I love a decor trend like The Block loves product placement, but sometimes you just gotta know which ones are fleeting and which are here to stay.
So allow me to let you in on a few secrets below because there are some decor trends and movements we’re all already over.
Time to ditch these disasters and embrace something else in 2020.
1. Marie Kondo
Tired of folding your undies into tiny squares and arranging them in formation like they’re kids in a canteen line? Me too! Turns out that throwing all your precious possessions away has not sparked much joy.
Going into 2020 you’ll quickly get over all this purging and embrace a little mess at home. And if you do wish to buy some more stuff, it turns out Marie has an online store, selling things like five-inch mirrors for $150.
New book idea, Marie: The Life-Changing Magic of Getting People to Throw their Stuff Out to Buy New Products from You.
2. That diamond rug
Not a day goes by that I don’t see the diamond rug pop up in a store, in a mag or on my feed.
Like the entire Kardashian clan, they’ve reached peak exposure and need to be rolled up and out. As in, right out of your house so something more unique can be introduced. When a particular style of decor or furniture starts getting replicated by all of the budget chains, you know it’s already at the end of the trend.
3. Jewel tones
I’m also going to throw velvet into this category because the two seem to go hand-in-hand.
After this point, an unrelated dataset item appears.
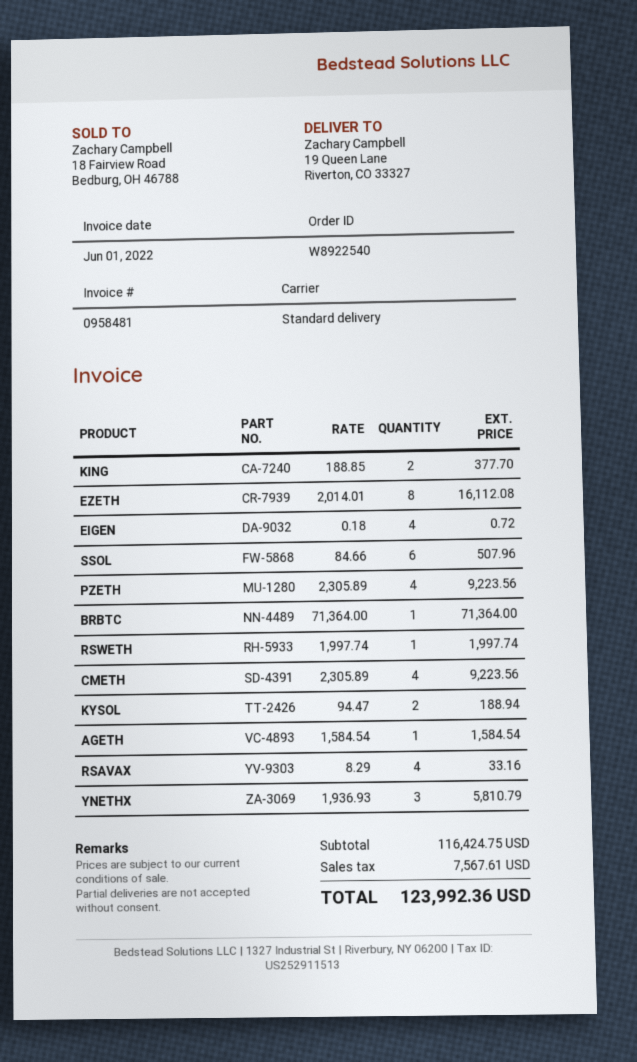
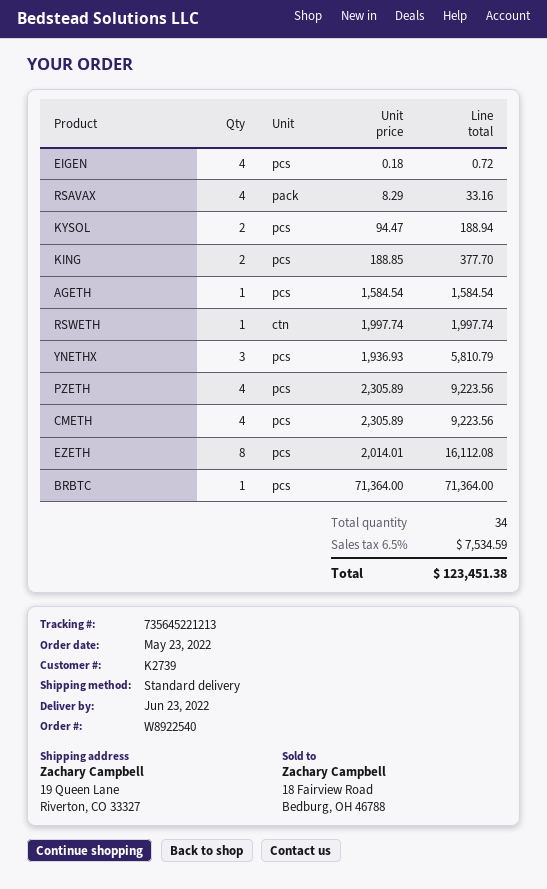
SSOL: 6 x 84.66 = 507.96 -> none
tax: 7567.61 -> 7534.59
total: 123992.36 -> 123451.38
From ruby cushions to topaz sofas, it was an absolute jewel-tone invasion in 2019.
Going into 2020, you’re already over of these colours, there’s no denying it.
Not only does furniture in these tones stand out against our neutral backdrop at home, but they’re dating quicker than mullets, MC Hammer pants and Agro’s Cartoon Connection.
My latest Google search defines hygge as “A quality of cosiness and comfortable conviviality that engenders a feeling of contentment or well-being”.
That’s all good and well, but us Aussies have absolutely abused the term. Throw on the sofa: #hyggelife. Wearing ugg boots to the servo: yass, hygge queen. Using four-ply toilet paper: bum hygge 4 lyfe!
In 2020 we’ll just create spaces that feel cosy without over-using terms we never invented or truly understood.
5. Fiddle leaf
Outside of a toddler who’s just been refused a Kinder Surprise in the queue at Coles, there’s nothing more temperamental than a fiddle leaf fig.
But here’s the thing: we don’t even want them in our lives anymore. The constant threat of them dying on us, we’re done with it.
The time is now to bid a fond farewell to these nightmare plants to make way for some better, lower-maintenance options.
The olive tree is where it’s at in 2020, people!